|System: PS2||Review Rating Legend|
|Dev: Eat Sleep Play||1.0 - 1.9 = Avoid||4.0 - 4.4 = Great|
|Pub: SONY||2.0 - 2.4 = Poor||4.5 - 4.9 = Must Buy|
|Release: Feb. 5, 2008||2.5 - 2.9 = Average||5.0 = The Best|
|Players: 1-2||3.0 - 3.4 = Fair|
|ESRB Rating: Teen||3.5 - 3.9 = Good|
by Jonathan Marx
The Twisted Metal franchise has brought gamers everywhere years of outstanding car combat fun. Twisted Metal both created and defined the genre. The series has been wildly successful over the years, selling over 8 million copies worldwide. This success can be attributed to the action packed gameplay and an irreverent attitude that appeals to gamers' dark-sides. Twisted Metal released in 1995 for the PlayStation and became an instant fan favorite. The game represented the very best that the era had to offer and will go down in history as one of the first classic games to grace a Sony console. Twisted Metal: Head-On: Extra Twisted Edition follows this tradition and will be remembered as one of the last great titles for the PlayStation 2.
Series' co-creators David Jaffe and Scott Campbell have recently formed Eat Sleep Play Studios and have released the Extra Twisted Edition. Originally a PSP title, gamers will be treated to the exciting gameplay of the ported Twisted Metal: Head-On UMD that has become increasingly rare. Head-On is a very complete, very fun game in its own right with tons of levels, venues, and great multiplayer action. Thankfully, instead of simply porting the title and leaving well enough alone, the developers have tweaked gameplay a bit by adding weapon and car upgrades. They have also enhanced the graphics, added more unlockable vehicles, and even added an exclusive level for the PS2.
As if an improved core product weren't enough, a ton of extra content has been shoehorned onto the disk. The lost levels of the never-released Twisted Metal: Black sequel known as Harbor City can be played as a full bonus game. This additional content has been released to the public in memory of the six key members of the Twisted Metal: Harbor City development team that died in a plane crash after a celebratory skiing vacation in Colorado in 2005. Harbor City was going to bring some new concepts to the series. The title was to incorporate a series of interconnected highways that communicated every zone and arena to one another. The open gameplay really would have shaken things up. Sadly, the game was never published due to the tragic accident. However, the level designs were never scrapped, and they are now available to play solely on this special release without the innovative highway system.

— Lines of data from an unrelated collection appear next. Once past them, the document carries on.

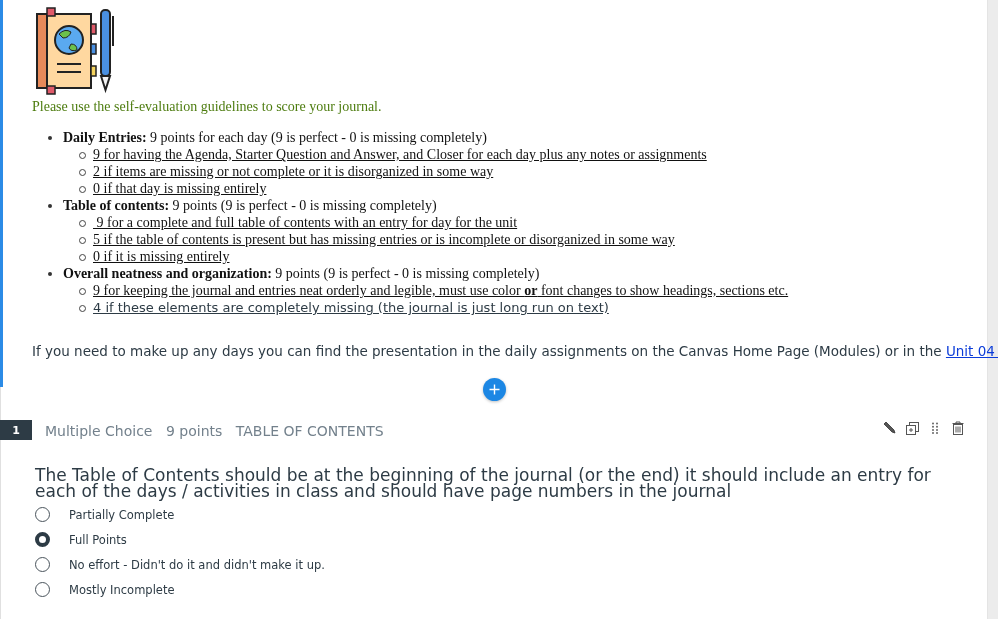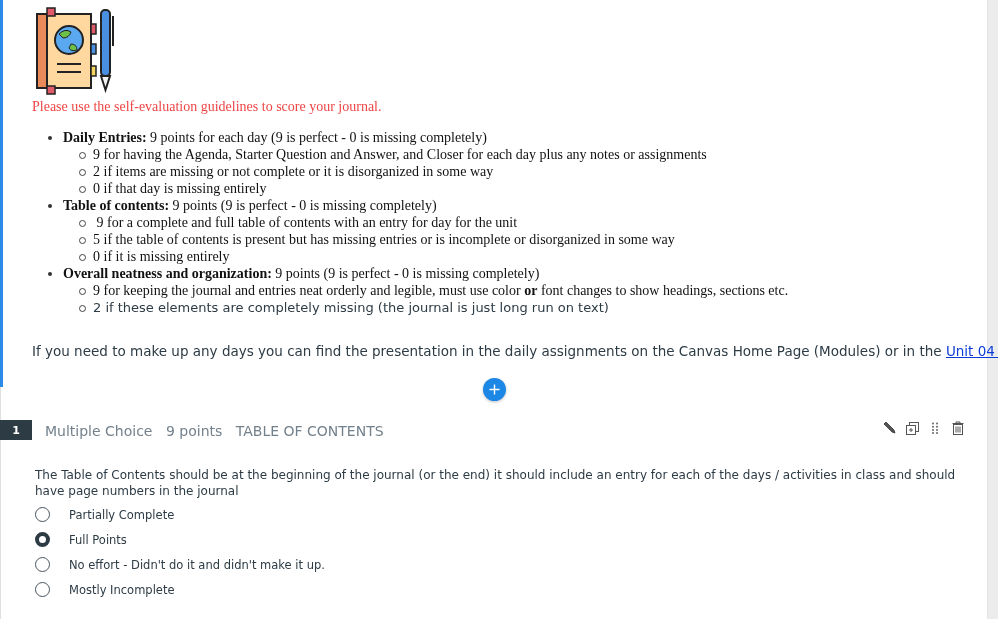"Please use the self-evaluation" .intro { color: #ef4444 -> #4d7c0f }
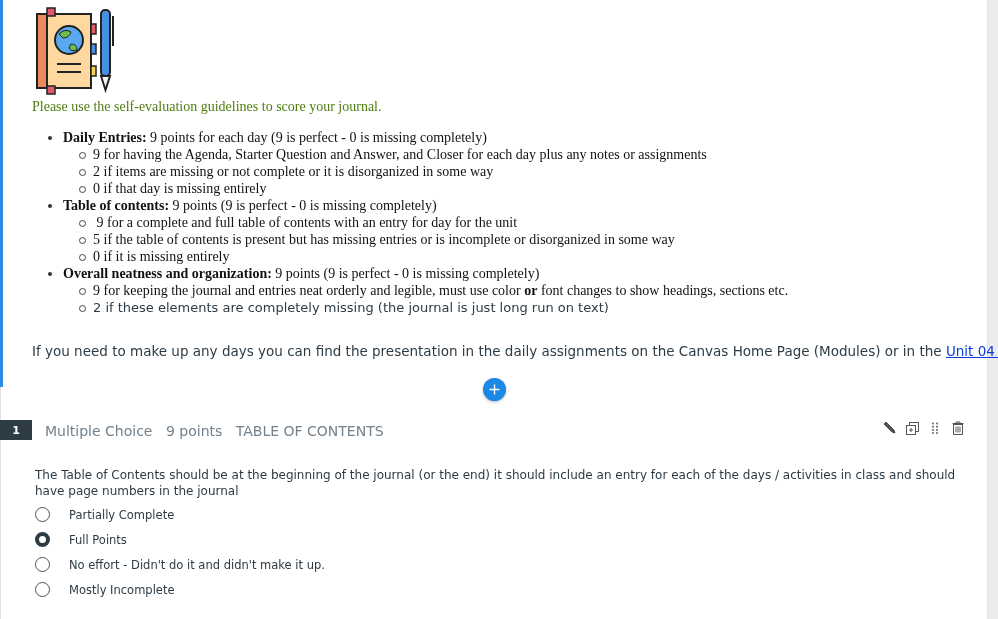"9 for having the Agenda," .rubric .lvl2 { text-decoration: none -> underline }
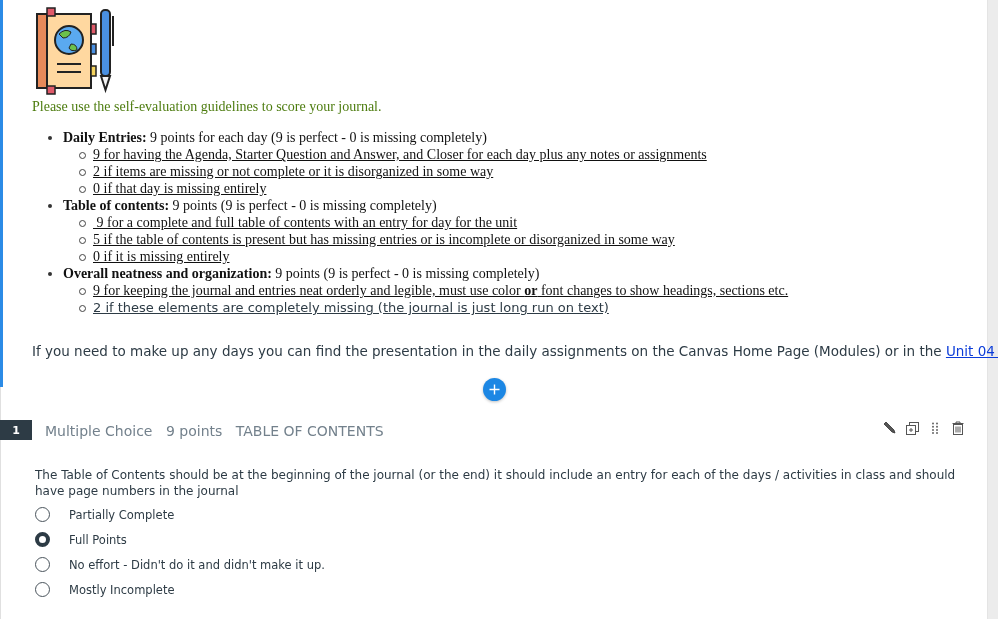"2 if these elements are" div.lvl2 { text: 2 -> 4 }
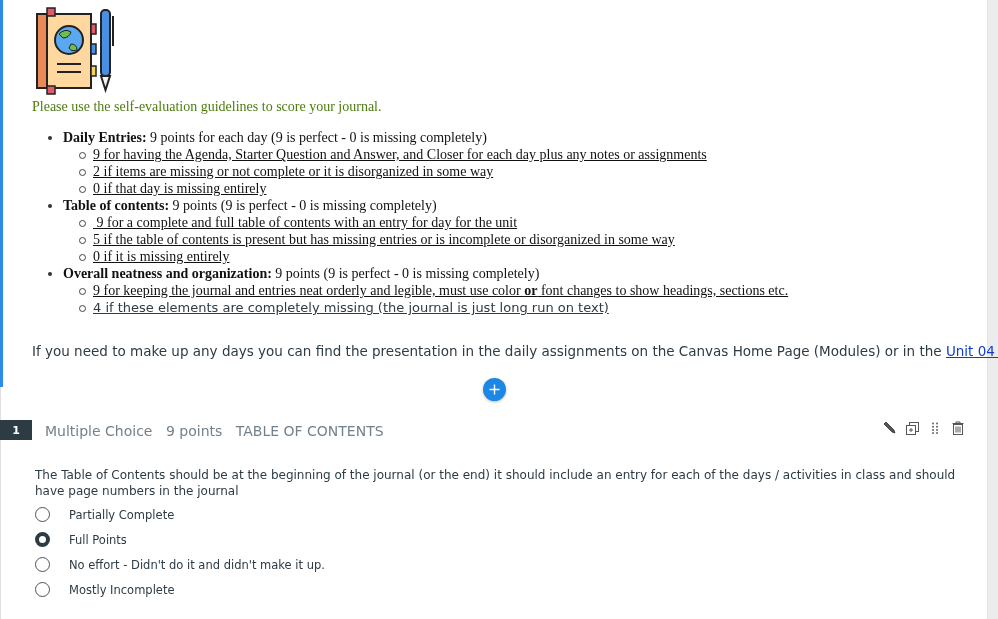"The Table of Contents should" .q-text { font-size: 12px -> 17px }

The compilation also includes an in-depth look at the history of the Twisted Metal series called Twisted Metal: The Dark Past. This documentary pools together interviews with the creators and directors for some interesting insight. Additionally, there are a collection of movies from the original title you can watch that didn't make the final cut, and you'll get to test drive a portion of the third person on-foot adventure that was to follow the insane exploits of the infamous Sweet Tooth. This portion of the game is called the Sweet Tour, and it will have you searching for additional content clips that give you a behind the scenes look at the creation of the series. These clips are made up of a bunch of art stills and concept drawings that give you an idea of where the series could have gone. If you unlock everything, you'll be rewarded with a truly neat sneak peak. Finally, the game pack is to be bundled with an art book for your enjoyment. All of this comes at the bargain price of just $20.
The gameplay in Head-On and the Lost levels is classic Twisted Metal fun. The levels are well mapped out, and there are more vehicles, more venues, and more modes to play and unlock than ever before. Despite the additions, the core of the game hasn't changed much. If you're expecting a lot of innovation, then you're twisting up the wrong Metal. Wait for a possible PS3 release to unleash the innovation. Fortunately, the Head-On title was a great bit of fun for the PSP and the game is even better on the PS2. The controls are smoother and the graphics are just a touch better, though the frame rate seems to stutter at times.